START Data excerpts

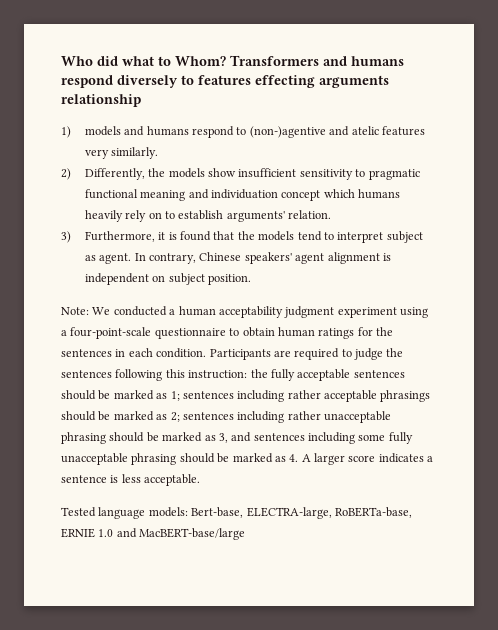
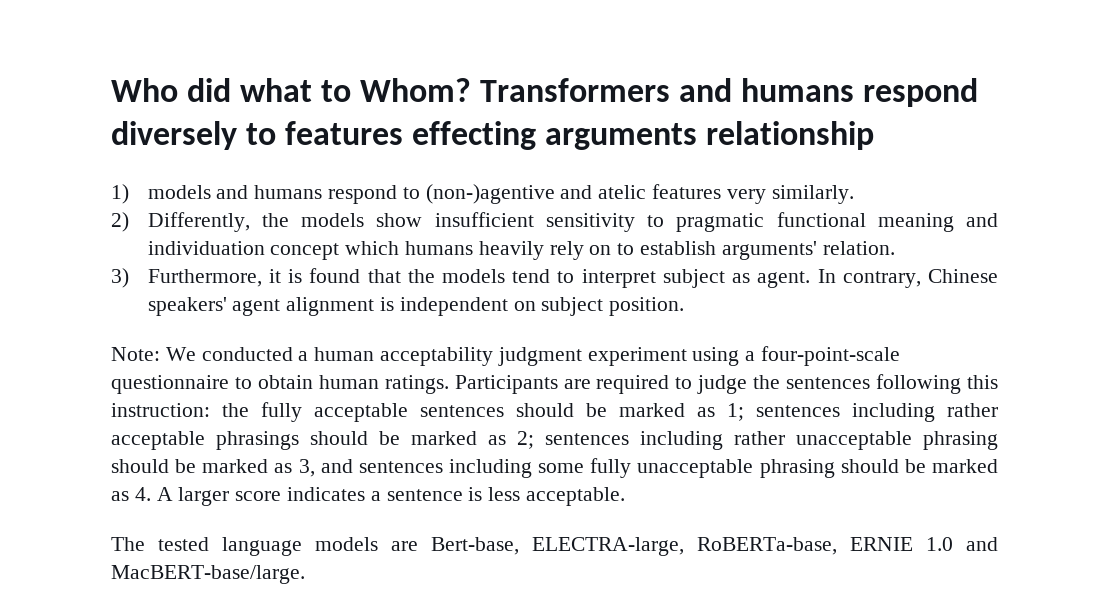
[318,327,393,339] [61,348,207,358] ratings for the sentences in each condition. -> [384,375,449,394] ratings.
[61,507,188,519] Tested language models: -> [111,537,418,556] The tested language models are
[139,528,246,540] MacBERT-base/large -> [111,565,305,584] MacBERT-base/large.

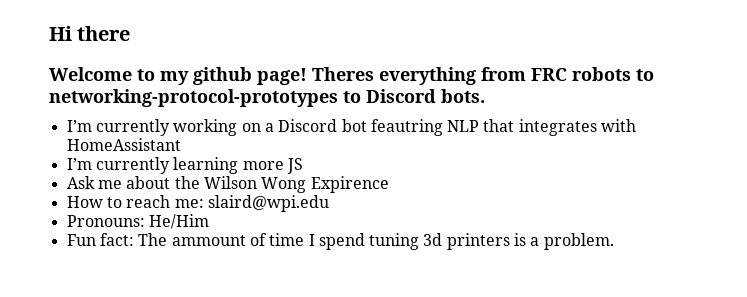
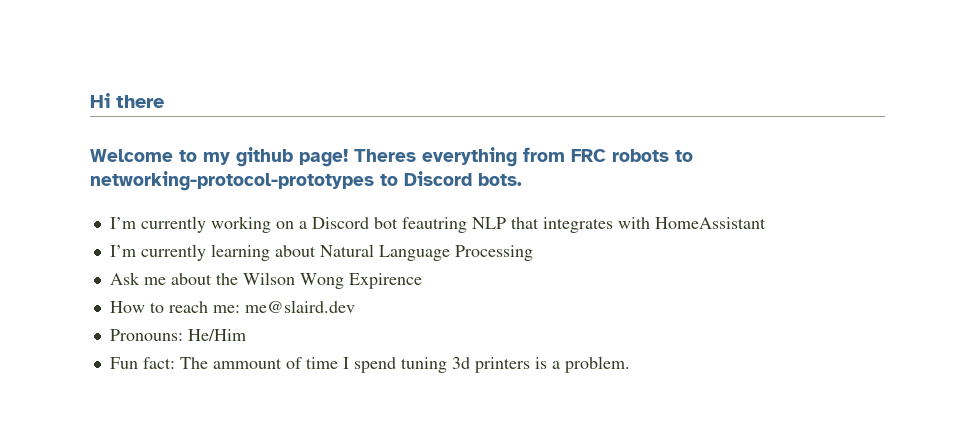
[242,158,303,174] more JS -> [274,244,533,261] about Natural Language Processing
[207,195,329,212] slaird@wpi.edu -> [244,300,355,313] me@slaird.dev

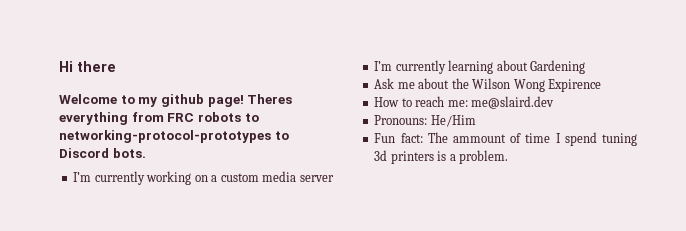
[311,217,766,233] Discord bot feautring NLP that integrates with HomeAssistant -> [220,171,334,182] custom media server
[319,244,533,261] Natural Language Processing -> [530,60,586,74] Gardening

END Data excerpts

▸ **Problem description**
Go over the entries above and tally the lines holding "Natural"; please answer with the number alone.

▸ **Response area**
2